Generally, it is better for taxpayers to label an activity a “business” than a “hobby.” But there’s more than semantics involved.
Strategy: Handle matters in a business-like fashion. This gives you a better chance of standing up to IRS scrutiny.
If it’s a close call, a tax law presumption may bail you out, especially if you’re a horse racing or breeding enthusiast.
Here’s the whole story: With a business, you can generally deduct your related expenses in full, even if you end up with a tax loss for the year. Conversely, expenses for a hobby can’t exceed the amount of income from the activity.
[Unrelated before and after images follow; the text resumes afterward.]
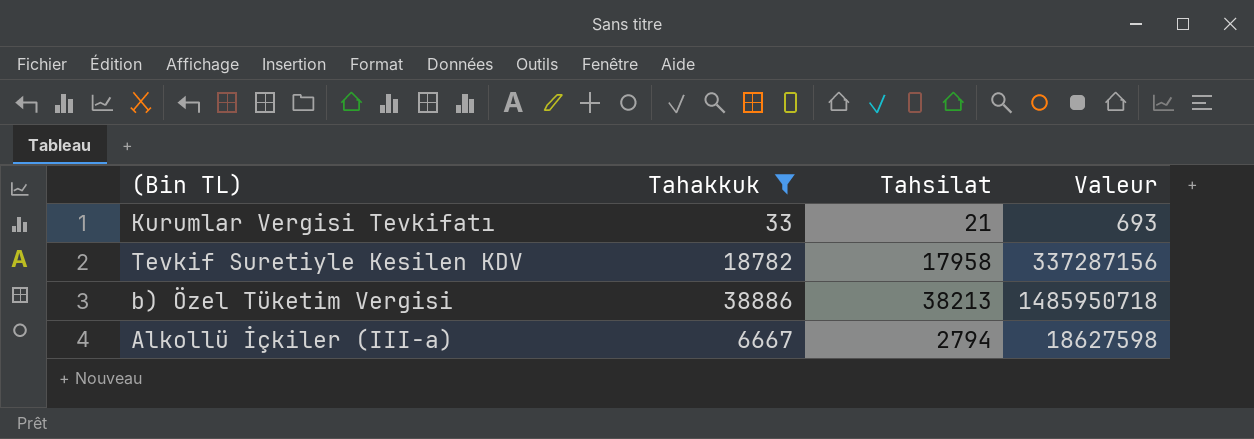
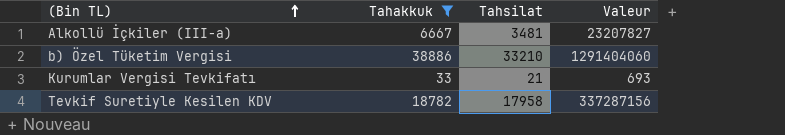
row order: none -> (Bin TL) ascending
Alkollü İçkiler (III-a) | Tahsilat: 2794 -> 3481
Alkollü İçkiler (III-a) | Valeur: 18627598 -> 23207827
b) Özel Tüketim Vergisi | Tahsilat: 38213 -> 33210
b) Özel Tüketim Vergisi | Valeur: 1485950718 -> 1291404060

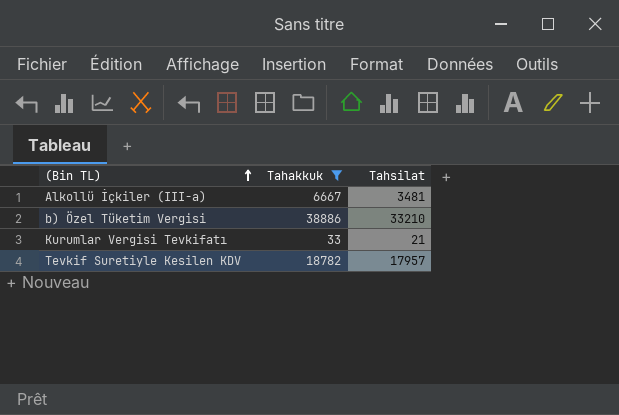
column Valeur | formula: [Tahakkuk] * [Tahsilat] -> none
Tevkif Suretiyle Kesilen KDV | Tahsilat: 17958 -> 17957

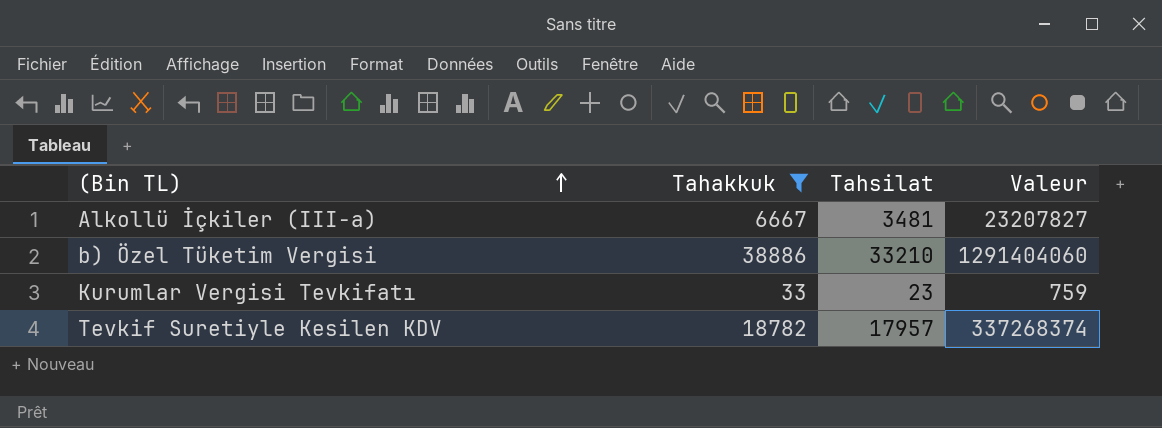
column Valeur | formula: none -> [Tahakkuk] * [Tahsilat]
Kurumlar Vergisi Tevkifatı | Tahsilat: 21 -> 23

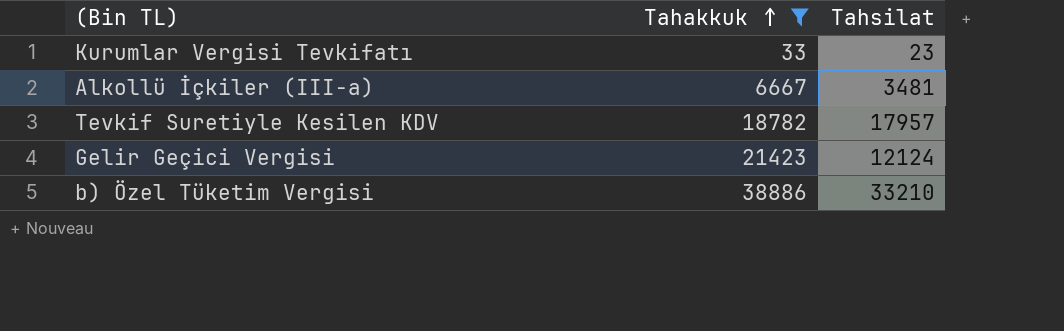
row order: (Bin TL) ascending -> Tahakkuk ascending
column Valeur | formula: [Tahakkuk] * [Tahsilat] -> none
row Gelir Geçici Vergisi: none -> 21423 | 12124

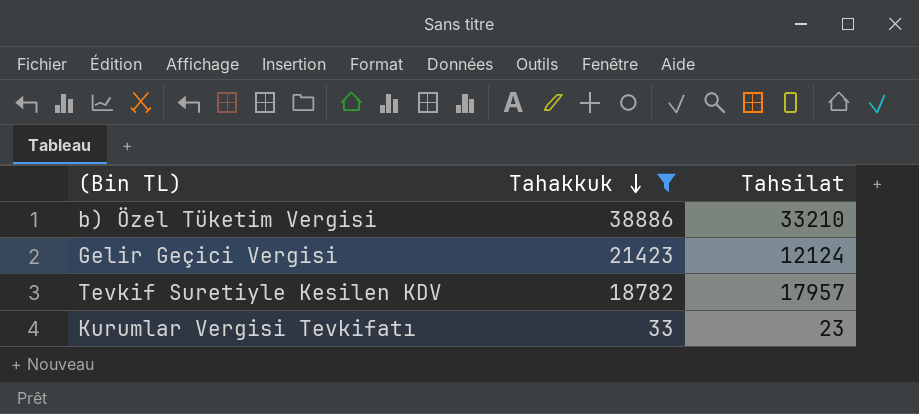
row order: Tahakkuk ascending -> Tahakkuk descending
row Alkollü İçkiler (III-a): 6667 | 3481 -> none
Thus, you can’t claim an overall tax loss for a hobby.
To make matters worse, hobby expenses can only be written off as a miscellaneous itemized deduction item subject to a deduction threshold of 2% of your adjusted gross income (AGI).
- The courts have relied on the following factors to distinguish a business from a hobby:
- The manner in which you carry on the activity
- The expertise possessed by you or your advisors
- The time and effort you expend in carrying on the activity
- Any expectations you have that assets used in the activity may appreciate in value
- Any prior success in other similar activities
- Your history of income or losses with respect to the activity
- The amount of profits, if any, that you earn
- Your financial status
- Elements of personal pleasure or recreation.
Finally, if you show a profit in any three out of the past five consecutive years, the IRS will presume that the business isn’t a hobby. The presumption is enhanced for an activity involving the breeding, training, showing or racing of horses. In this case, you must show a profit in only two out of the last seven consecutive years.
Tip: The IRS can rebut the presumption by providing evidence the activity is a hobby.